The plan would dramatically alter the way the city manages employee retirement benefits, starting July 2012, while exempting employees who earn less than $50,000. Lee described it as “serious,” “comprehensive,” and a plan that “reflects consensus.”

Already the legislation to place it on the fall ballot has secured the cosponsorship of Board President David Chiu and Sup. John Avalos, rival candidates for mayor. Other mayoral candidates also offered their support, including former Sup. Bevan Dufty and City Attorney Dennis Herrera.

But there is one notable exception to the support for this plan, a party that has been at the negotiating table where it was crafted: Service Employees International Union Local 1021, which represents about half of the city’s 26,000 employees. The union claims the plan disproportionately affects 500 SEIU members, who are mostly women and people of color and already took large pay cuts last year to avoid layoffs.

Avalos, who described Lee’s proposal as “a sensible approach” and “the right way to go,” has said that if SEIU’s concerns aren’t adequately addressed, he’ll withdraw his sponsorship.

“I’d like to get to a consensus, but if we don’t and 10,000 union workers don’t sign on, I’m going to take my name off as a sponsor,” Avalos said. “We have to find ways to pay for pension benefits without decimating jobs and social services.”

Lee’s measure also didn’t win over Public Defender Jeff Adachi, who claims the proposal won’t make deep enough or fast enough cost savings in the next few years, so he will continue gathering signatures to place a rival measure on the ballot.

So rather than the consensus product Lee hoped the whole city family would be able to convince voters to support, it’s looking like pension reform could again be a divisive issue and one that spills over into this year’s mayor’s race.

Chiu thanked “our brothers and sisters from the labor community” when Lee announced his pension measure, noting that “each city worker that makes more than $50,000 would have to give thousands every year.” He supports the pension deal and hopes SEIU will eventually back it. Avalos and Sen.

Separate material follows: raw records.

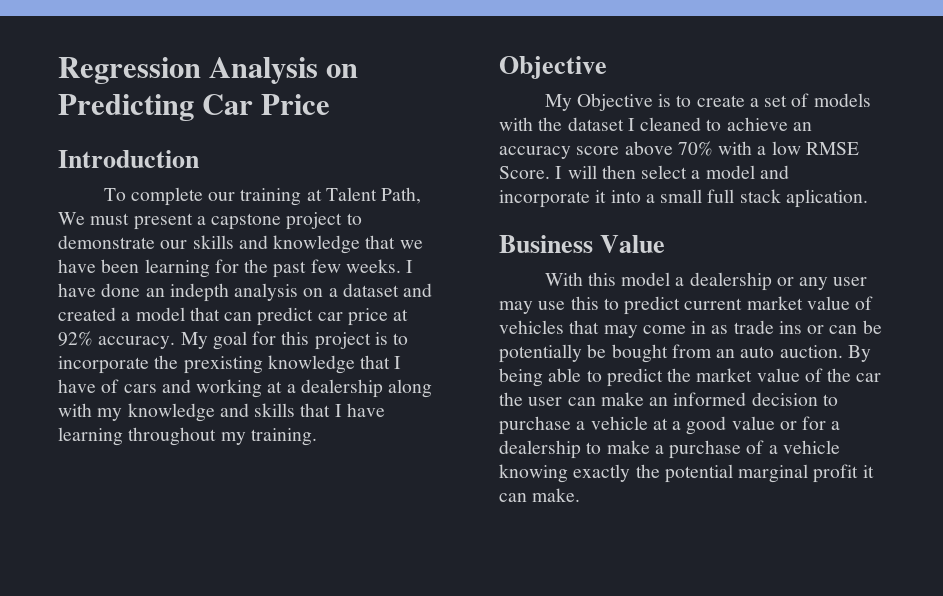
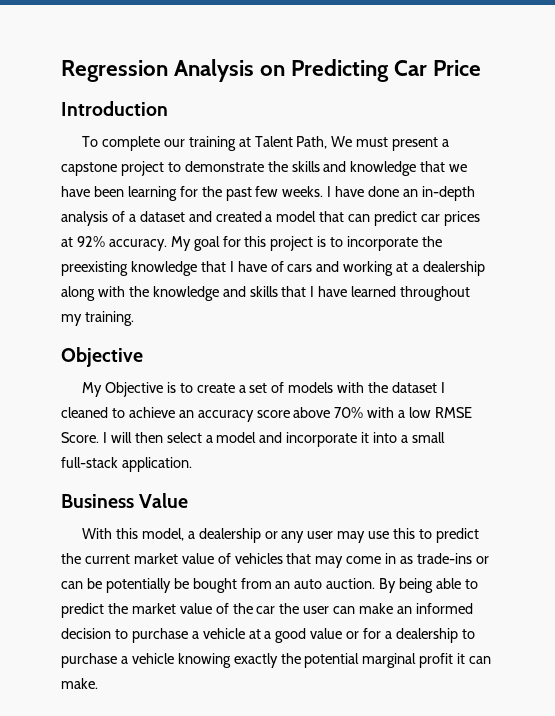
- To complete our training at Talent Path, We must present a capstone project to demonstrate our skills and knowledge that we have been learning for the past few weeks.
+ To complete our training at Talent Path, We must present a capstone project to demonstrate the skills and knowledge that we have been learning for the past few weeks.
- I have done an indepth analysis on a dataset and created a model that can predict car price at 92% accuracy.
+ I have done an in-depth analysis of a dataset and created a model that can predict car prices at 92% accuracy.
- My goal for this project is to incorporate the prexisting knowledge that I have of cars and working at a dealership along with my knowledge and skills that I have learning throughout my training.
+ My goal for this project is to incorporate the preexisting knowledge that I have of cars and working at a dealership along with the knowledge and skills that I have learned throughout my training.
- I will then select a model and incorporate it into a small full stack aplication.
+ I will then select a model and incorporate it into a small full-stack application.
- With this model a dealership or any user may use this to predict current market value of vehicles that may come in as trade ins or can be potentially be bought from an auto auction.
+ With this model, a dealership or any user may use this to predict the current market value of vehicles that may come in as trade-ins or can be potentially be bought from an auto auction.
- By being able to predict the market value of the car the user can make an informed decision to purchase a vehicle at a good value or for a dealership to make a purchase of a vehicle knowing exactly the potential marginal profit it can make.
+ By being able to predict the market value of the car the user can make an informed decision to purchase a vehicle at a good value or for a dealership to purchase a vehicle knowing exactly the potential marginal profit it can make.

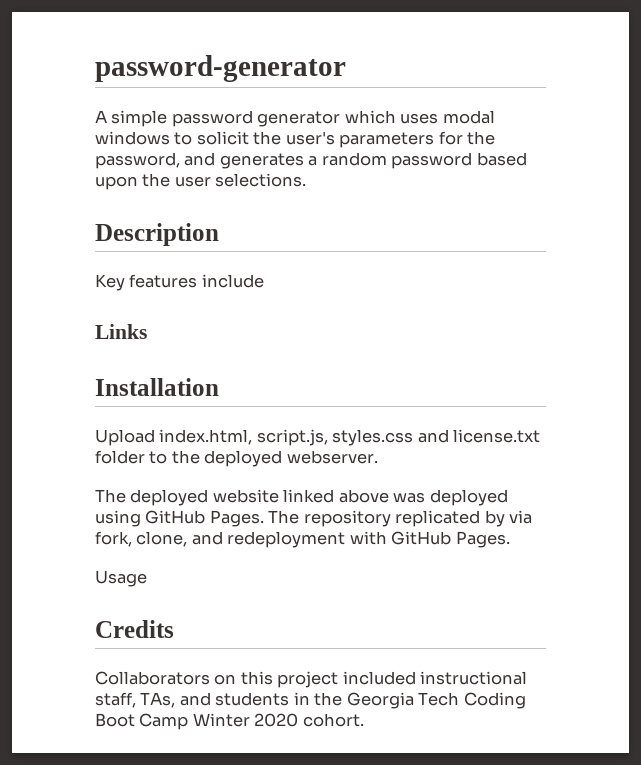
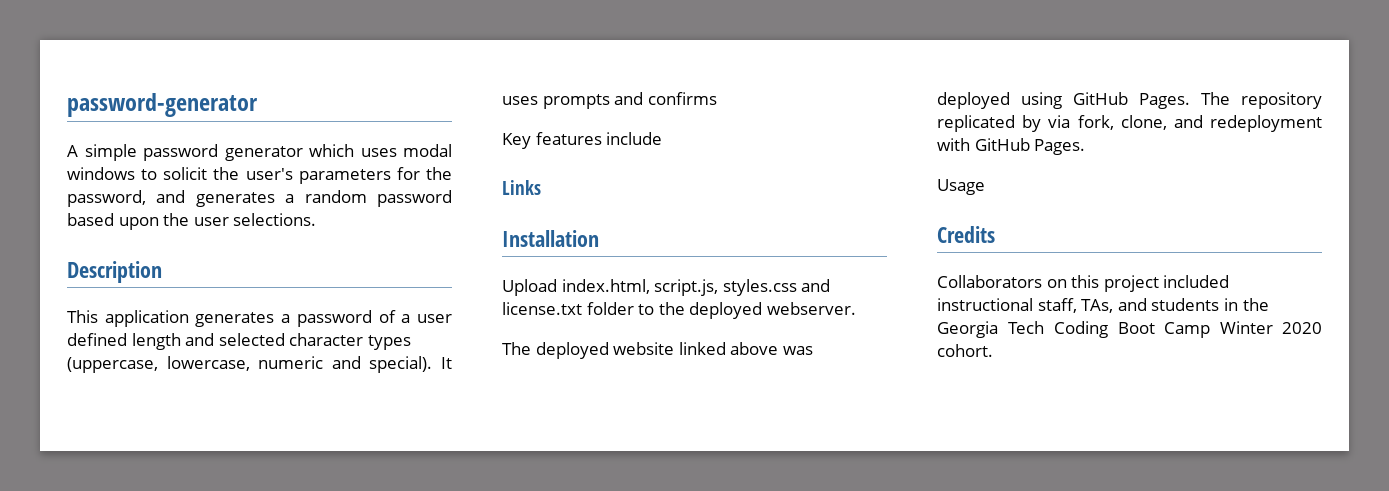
+ This application generates a password of a user defined length and selected character types (uppercase, lowercase, numeric and special). It uses prompts and confirms

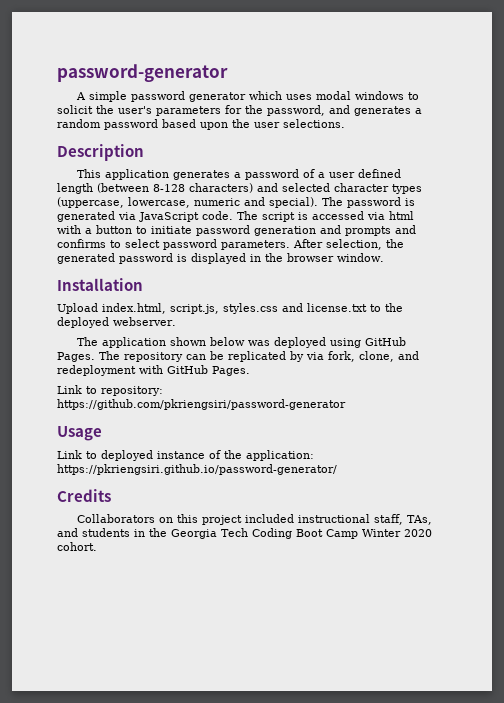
- This application generates a password of a user defined length and selected character types (uppercase, lowercase, numeric and special).
+ This application generates a password of a user defined length (between 8-128 characters) and selected character types (uppercase, lowercase, numeric and special).
- It uses prompts and confirms
- Key features include
- Links
+ The password is generated via JavaScript code. The script is accessed via html with a button to initiate password generation and prompts and confirms to select password parameters. After selection, the generated password is displayed in the browser window.
- Upload index.html, script.js, styles.css and license.txt folder to the deployed webserver.
+ Upload index.html, script.js, styles.css and license.txt to the deployed webserver.
- The deployed website linked above was deployed using GitHub Pages.
+ The application shown below was deployed using GitHub Pages.
- The repository replicated by via fork, clone, and redeployment with GitHub Pages.
+ The repository can be replicated by via fork, clone, and redeployment with GitHub Pages.
+ Link to repository: https://github.com/pkriengsiri/password-generator
  Usage
+ Link to deployed instance of the application: https://pkriengsiri.github.io/password-generator/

Leland Yee, another mayoral candidate, seem to be waiting for SEIU to sign on before offering their full support.

Mayoral spokesperson Christine Falvey told us that Lee views SEIU’s concerns as separate from the pension reform proposal. “He appreciates SEIU’s input in the pension reform talks and has committed to sitting down with them and trying to resolve this issue.”

Then there’s Adachi, who helped qualify Measure B, a 2010 pension reform proposal that united labor and city leaders in opposition. He continues to gather signatures to qualify a competing pension measure, needing about 50,000 signatures by early July unless Lee amends his plan to secure greater cost savings in less time.

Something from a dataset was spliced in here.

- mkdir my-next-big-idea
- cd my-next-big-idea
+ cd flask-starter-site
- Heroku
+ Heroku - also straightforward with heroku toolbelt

“My focus is on this issue,” Adachi said, praising Lee’s efforts at achieving consensus. “But is this going to solve this problem so we don’t have to come back within two to three years? It comes down to a math problem.”

Adachi says Lee’s plan doesn’t adequately address the city’s need to save money now.

“The stress period is really in the next four years, so my hope is that the mayor’s proposal could be strengthened,” Adachi said, noting that his proposal yields $90 to $144 million in annual savings, compared to $60 to $90 million annually under Lee’s plan.

“SEIU is right that Mayor Lee’s proposal is inequitable,” Adachi added, noting that Measure B was criticized for being unfair to lower-income workers. “That’s why my new proposal increases pension contribution rates in $10,000 graduations. But under Lee’s plan, a person who earns $100,000 contributes the same rate as someone who makes $50,000.”

He criticized Lee’s plan for requesting only modest increases from safety workers. “Police and fire cost two to three times as much as everyone else’s retirement. They pay 17 percent of what’s in the fund and take out 36 percent. So that means SEIU folks are subsidizing the costs of safety workers’ retirement.”

Adachi acknowledged it would be better to have one measure everyone can support. “But I don’t agree that we should put ineffective reform on the ballot,” he said.

Adachi took a lead role on the issue in 2010 when he qualified Measure B mostly with backing from a few wealthy sponsors, including venture capitalist Michael Moritz, a financial supporter of Republican Ohio Gov. John Kasich and the Ohio Republican Party. Adachi took lots of political heat for the move, but he shrugs off the criticisms.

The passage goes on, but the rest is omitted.